Times: 'Police Want Tight Security Zone at Ground Zero'

Via Charles V. Bagli's story:

Planners seeking to rebuild the World Trade Center have always envisioned that the 16-acre site would have a vibrant streetscape with distinctive buildings, shops and cultural institutions lining a newly restored street grid. From the destruction of Sept. 11, 2001, a new neighborhood teeming with life would be born.

But now, the Police Department's latest security proposal entails heavy restrictions.

According to a 36-page presentation given by top-ranking police officials in recent months, the entire area would be placed within a security zone, in which only specially screened taxis, limousines and cars would be allowed through "sally ports,” or barriers staffed by police officers, constructed at each of five entry points.

Disheartening, but is anybody really surprised by this?

Even if there had never been a 9/11, Mayor Mike Bloomberg, who purchased the mayoral job, would support making this gloriously disordered city a gated community. And the NYPD, the most massive and powerful police bureaucracy in the country, loves the idea of hiring more troops for these security zones.

Everybody's happy.

By the way, Bloomberg adds, put out that cigarette.


New Yorker: 'Changing Lanes'

Elizabeth Kolbert's piece blasts McCain for swerving away from integrity. That's not such a big deal for any candidate, but her story's intriguing because it defends high gas prices. An excerpt:

If the hard truth is that the federal government can't do much to lower gas prices, the really hard truth is that it shouldn't try to. With just five per cent of the world's population, America accounts for twenty-five per cent of its oil use. This disproportionate consumption is one of the main reasons that the United States—until this year, when China overtook it—was the world's largest emitter of greenhouse gases. (Every barrel of oil burned adds roughly a thousand pounds of carbon dioxide to the atmosphere.) No matter how many warnings about the consequences were issued—by NASA, by the United Nations, by Al Gore, by the Pope—Americans seemed unfazed. Even as the Arctic ice cap visibly melted away, they bought bigger and bigger cars and drove them more and more miles.

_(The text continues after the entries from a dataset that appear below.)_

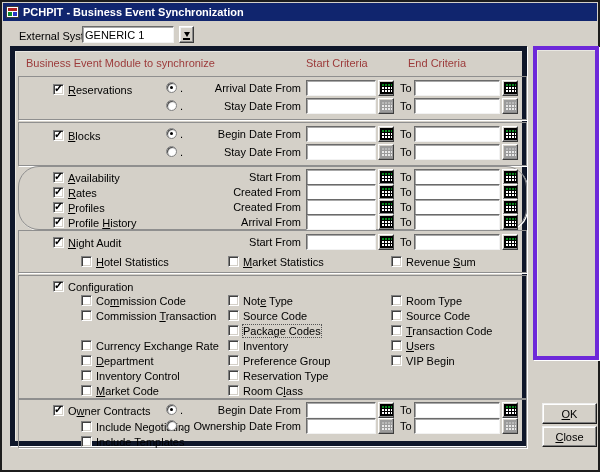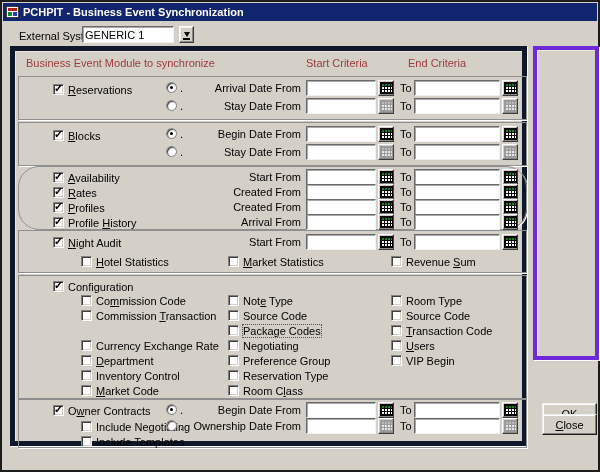--- a/index.html
+++ b/index.html
@@ -130,21 +130,21 @@
   .sec-label{white-space:nowrap;}
   .focus-dotted{outline:1px dotted #555;}
   
   .btn{
     position:absolute;left:5px;width:55px;height:21px;box-sizing:border-box;
     background:#d4d0c8;border:1px solid;border-color:#efefef #1c1c1c #1c1c1c #efefef;
     box-shadow:inset -1px -1px 0 #808080,inset 1px 1px 0 #fff;
     font-family:"Liberation Sans",sans-serif;font-size:11px;color:#000;cursor:default;
   }
   .btn-ok{top:353px;}
-  .btn-close{top:364px;}
+  .btn-close{top:376px;}
   u{text-decoration:underline;}
 </style>
 </head>
 <body>
 
 <div class="window">
 
   <div class="titlebar">
     <span class="app-icon"></span>
     <span class="title-text">PCHPIT - Business Event Synchronization</span>
@@ -368,21 +368,21 @@
       <div class="hcell" style="left:209px;top:32px">
         <span class="cb"></span>
         <span>Source Code</span>
       </div>
       <div class="hcell" style="left:209px;top:47px">
         <span class="cb"></span>
         <span class="focus-dotted">Package Codes</span>
       </div>
       <div class="hcell" style="left:209px;top:62px">
         <span class="cb"></span>
-        <span>Negotiating</span>
+        <span>Inventory</span>
       </div>
       <div class="hcell" style="left:209px;top:77px">
         <span class="cb"></span>
         <span>Preference Group</span>
       </div>
       <div class="hcell" style="left:209px;top:92px">
         <span class="cb"></span>
         <span>Reservation Type</span>
       </div>
       <div class="hcell" style="left:209px;top:107px">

The impact of rising fuel prices, by contrast, has been swift and appreciable. According to the latest figures from the Federal Highway Administration, during the first five months of this year Americans drove thirty billion fewer miles than they did during the same period last year. This marks the first time in a generation that vehicle miles in this country have edged downward.


Slate: 'The Afterlife for Scientologists: What will happen to Isaac Hayes' legendary soul?'

Nina Shen Rastogi's "Explainer" confirms that, according to Scientology officials, Chef's soul will be "born again into the flesh of another body."

Dibs!


NY Observer: 'What's Doctoroff Saying to City? It's a Secret'

Nice dig by Eliot Brown on his attempted dig for info:

Ever since he left the city for Bloomberg LP in January, there's a fair bit of chatter among government and real estate types about former Deputy Mayor Dan Doctoroff's continued role in the Bloomberg administration — just how much does he say to current city officials, and what is he saying?

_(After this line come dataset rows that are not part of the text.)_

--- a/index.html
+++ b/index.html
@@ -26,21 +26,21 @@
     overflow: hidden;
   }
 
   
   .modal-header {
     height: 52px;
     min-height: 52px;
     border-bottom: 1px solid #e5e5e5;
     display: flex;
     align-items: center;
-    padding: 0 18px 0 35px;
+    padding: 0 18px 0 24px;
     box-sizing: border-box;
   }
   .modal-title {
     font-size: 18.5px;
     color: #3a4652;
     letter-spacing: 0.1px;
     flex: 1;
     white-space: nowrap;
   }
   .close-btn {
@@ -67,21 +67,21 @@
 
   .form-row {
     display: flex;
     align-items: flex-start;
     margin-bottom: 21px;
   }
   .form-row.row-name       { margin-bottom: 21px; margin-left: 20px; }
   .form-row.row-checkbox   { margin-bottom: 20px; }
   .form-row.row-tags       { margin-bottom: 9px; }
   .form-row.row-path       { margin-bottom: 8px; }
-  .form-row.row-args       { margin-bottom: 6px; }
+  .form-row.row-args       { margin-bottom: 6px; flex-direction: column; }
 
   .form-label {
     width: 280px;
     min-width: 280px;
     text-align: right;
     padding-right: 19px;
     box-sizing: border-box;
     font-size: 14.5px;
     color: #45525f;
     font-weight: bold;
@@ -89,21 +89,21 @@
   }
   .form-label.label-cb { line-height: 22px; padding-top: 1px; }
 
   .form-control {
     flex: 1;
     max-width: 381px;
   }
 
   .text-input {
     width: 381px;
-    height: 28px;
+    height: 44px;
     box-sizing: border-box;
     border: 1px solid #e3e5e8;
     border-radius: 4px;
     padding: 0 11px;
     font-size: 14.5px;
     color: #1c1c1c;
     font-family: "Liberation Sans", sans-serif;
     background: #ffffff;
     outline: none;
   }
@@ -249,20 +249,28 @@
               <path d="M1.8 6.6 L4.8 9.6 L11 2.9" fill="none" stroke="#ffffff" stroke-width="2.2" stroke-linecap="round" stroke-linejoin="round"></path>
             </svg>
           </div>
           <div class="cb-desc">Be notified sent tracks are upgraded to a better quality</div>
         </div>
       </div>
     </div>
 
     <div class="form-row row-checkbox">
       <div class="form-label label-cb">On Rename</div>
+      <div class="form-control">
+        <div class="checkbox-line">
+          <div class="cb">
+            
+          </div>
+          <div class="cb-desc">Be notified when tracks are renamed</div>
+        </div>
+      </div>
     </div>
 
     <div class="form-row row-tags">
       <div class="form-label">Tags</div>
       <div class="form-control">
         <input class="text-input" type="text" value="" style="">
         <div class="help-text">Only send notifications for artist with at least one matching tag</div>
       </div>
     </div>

The answer to those questions, it turns out, is not public information.


NY Observer: 'Rangel on Immigration, Bad Guys'

Azi Paybarah points out a Charlie Rangel video performance in which the vet congressman does some shrewd truth-telling:

Rangel references the law enforcement agents and officials who arrest undocumented workers, saying that those sheriffs and mayors are "bad guys" who work in "little towns around the country."

"All they want to do is arrest somebody and get on TV,” Rangel said, adding that the local economies rely heavily on the immigrants.

"They're working against their interests," he said. "It's almost like a slaveholder saying, 'Get rid of the slave, but we want them to work.”


Times: 'Cost-Cutting in New York and London, a Boom in India'

Heather Timmons's story notes:

Wall Street's losses are fast becoming India's gain. After outsourcing much of their back-office work to India, banks are now exporting data-intensive jobs from higher up the food chain to cities that cost less than New York, London and Hong Kong, either at their own offices or to third parties.

Yeah, it's a "food chain." Ridiculously overused metaphor, but interesting story for what it accidentally reveals about corporate jargon and, more importantly, what passes for "entry-level" jobs on Wall Street:

Bank executives call this shift "knowledge process outsourcing,” "off-shoring” or "high-value outsourcing.” . . .

The jobs most affected so far are those with grueling hours, traditionally done by fresh-faced business school graduates — research associates and junior bankers on deal-making teams — paid in the low to mid six figures.

Cost-cutting in New York and London has already been brutal thus far this year, and there is more to come in the next few months. New York City financial firms expect to hand out some $18 billion less in pay and benefits this year than 2007, the largest one-year drop ever. Over all, United States banks will cut 200,000 employees by 2009, the banking consultancy Celent said in April.

B-school grads stepping into six-figure jobs. You don't have to be a radical to note with grim humor the astounding inequity of wages on Wall Street for bullshit money-moving jobs vs. wages for the rest of us around the country who do more vital work (myself not included).

If Wall Street is smart (and recent events don't support that), it will start pouring more money into the McCain campaign, because there's no doubt that Barack Obama is less sympathetic to those six-figure B-school grads and more in tune with the rest of us.

Whether Obama would actually do anything about this inequity is another matter altogether, but there would be zero chance of such change under McCain.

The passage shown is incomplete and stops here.